Biosensors are important tools for measuring concentrations of specific analytes found in biological fluids. Paper-based microfluidic devices can offer many benefits to the field of biosensor development. Paper-based materials are inexpensive, easily disposable, and readily available. Small volumes of fluid can be used in these devices, which decrease the need for costly reagents. And capillary flow in paper materials removes the need for pumping equipment. The topic of this presentation is a paper-based, biosensing device that can be used for therapeutic, home monitoring by people with the genetic disorder Phenylketonuria (PKU.)
People affected by PKU are required to maintain a strict, low Phenylalanine (Phe) diet to avoid irreversible, adverse health affects. Maintaining appropriate levels of Phe can be especially challenging for young children, adolescents and pregnant women. Much like a glucose test kit helps a person with diabetes maintain appropriate glucose levels, a device that can monitor the concentration of Phe in a finger prick of blood could aid a person with PKU maintain appropriate Phe levels and adhere to diet therapy. Current testing for Phe is laboratory-based, requiring expensive equipment or trained technicians.

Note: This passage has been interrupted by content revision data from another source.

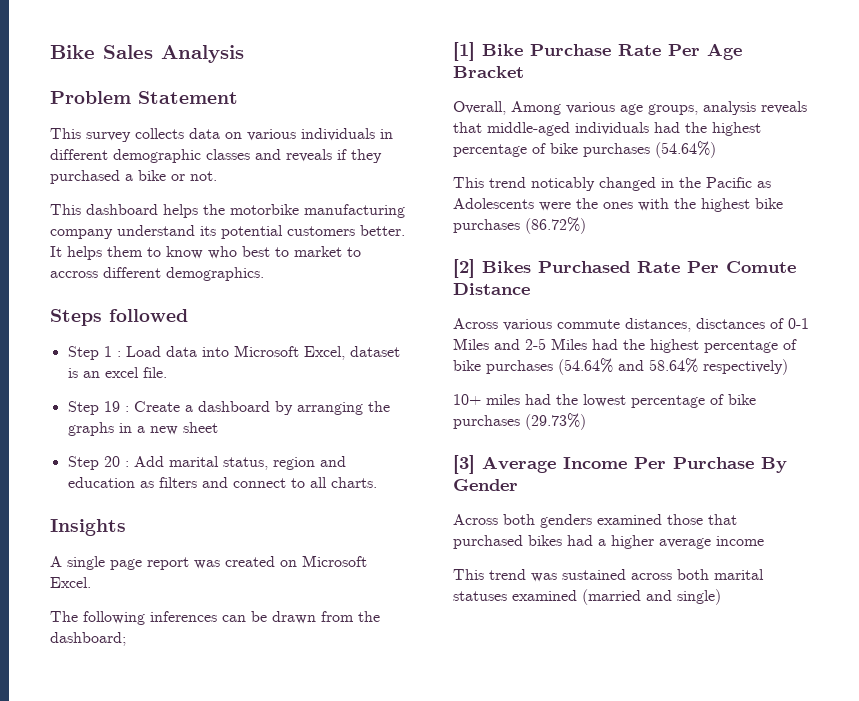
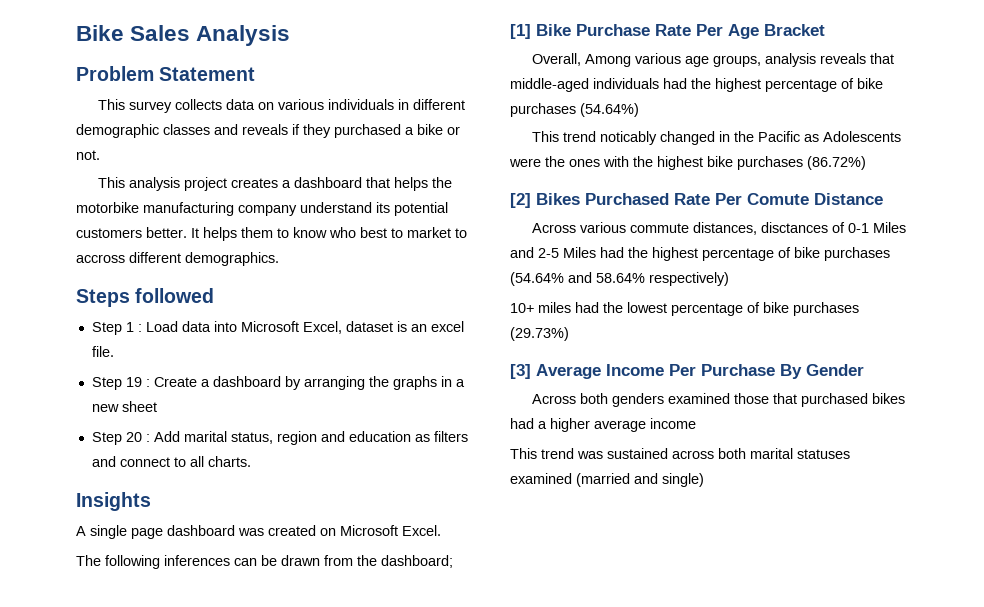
- This dashboard helps the motorbike manufacturing company understand its potential customers better.
+ This analysis project creates a dashboard that helps the motorbike manufacturing company understand its potential customers better.
- A single page report was created on Microsoft Excel.
+ A single page dashboard was created on Microsoft Excel.

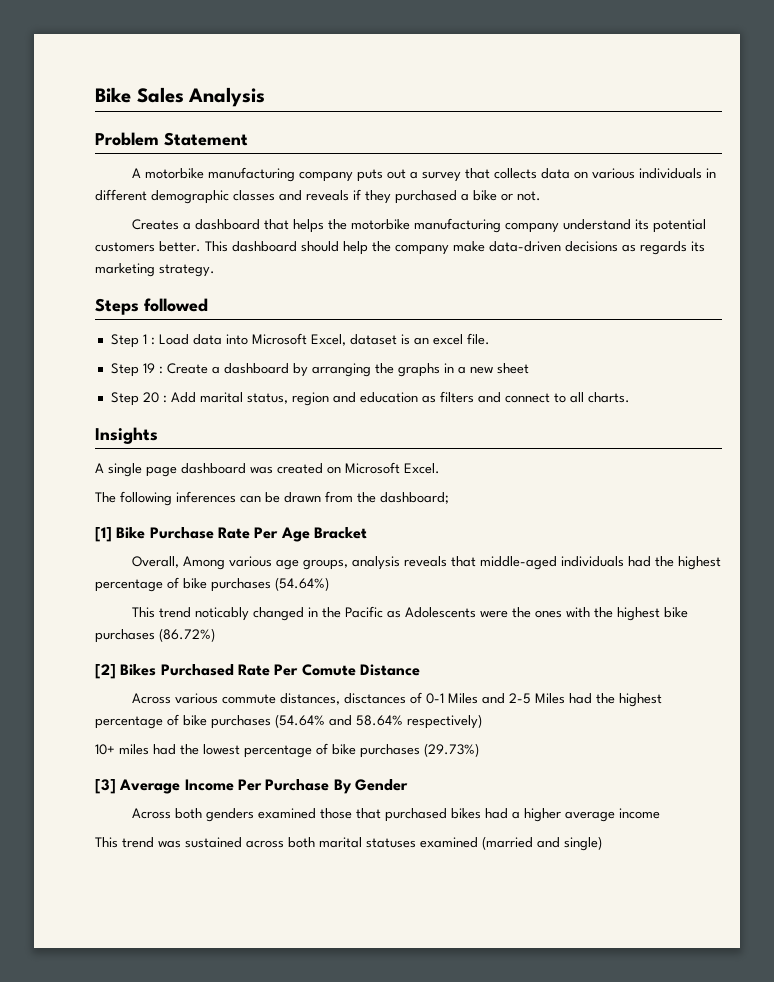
- This survey collects data on various individuals in different demographic classes and reveals if they purchased a bike or not.
+ A motorbike manufacturing company puts out a survey that collects data on various individuals in different demographic classes and reveals if they purchased a bike or not.
- This analysis project creates a dashboard that helps the motorbike manufacturing company understand its potential customers better.
+ Creates a dashboard that helps the motorbike manufacturing company understand its potential customers better.
- It helps them to know who best to market to accross different demographics.
+ This dashboard should help the company make data-driven decisions as regards its marketing strategy.

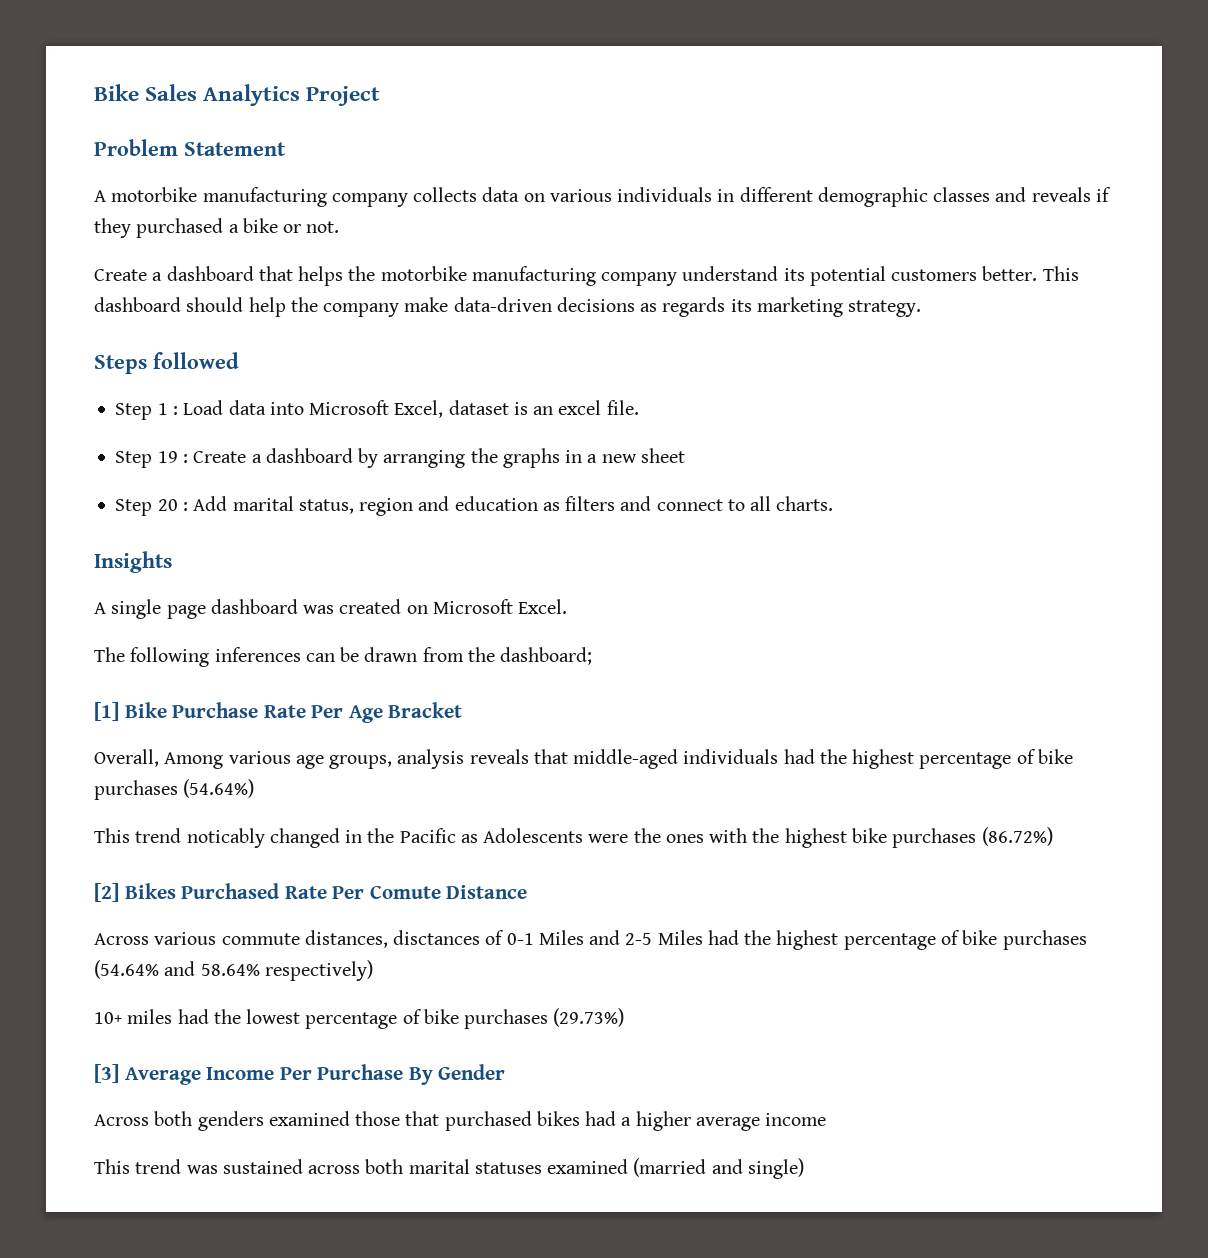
- Bike Sales Analysis
+ Bike Sales Analytics Project
- A motorbike manufacturing company puts out a survey that collects data on various individuals in different demographic classes and reveals if they purchased a bike or not.
+ A motorbike manufacturing company collects data on various individuals in different demographic classes and reveals if they purchased a bike or not.
- Creates a dashboard that helps the motorbike manufacturing company understand its potential customers better.
+ Create a dashboard that helps the motorbike manufacturing company understand its potential customers better.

Our proposed solution is a semi-quantitative, paper-based assay that utilizes a well-known, two-step chemical reaction to produce a colorimetric response that correlates Phe concentration to color intensity. The assay accepts a finger prick volume of blood (40 μL) into an asymmetric polymeric membrane that filters out cellular components and allows plasma to wick into two glass fiber pads where the first reaction takes place for six minutes. These pads have been impregnated with Phenylalanine Dehydrogenase (PheDH) and the oxidized form of Nicotinamide adenine dinucleotide (NAD+.) Phe is catalyzed by PheDH and the reaction reduces NAD+ into NADH. A third glass fiber pad, impregnated with Nitro blue tetrazolium chloride (NBT) and methoxy Phenazine Methyl Sulfate (mPMS,) is then folded to make contact with a pad containing the products of the first reaction to allow for a second reaction to take place for an additional minute. NBT is reduced by NADH from the first reaction (in a process aided by mPMS) to its formazan dye product. This visible color change is recorded with a desktop scanner. Statistically relevant intensity differences have been measured in concentrations of blood spiked with 0 (normal), 3.75 (slightly elevated) and >7.5 (substantially elevated) mg/dL Phe using this device.
The focus of this presentation will be on optimization of the flow path of reagents to achieve maximum signal-to-noise ratio in the detection region by controlling the patterning and drying of reagents in the multi-component assay.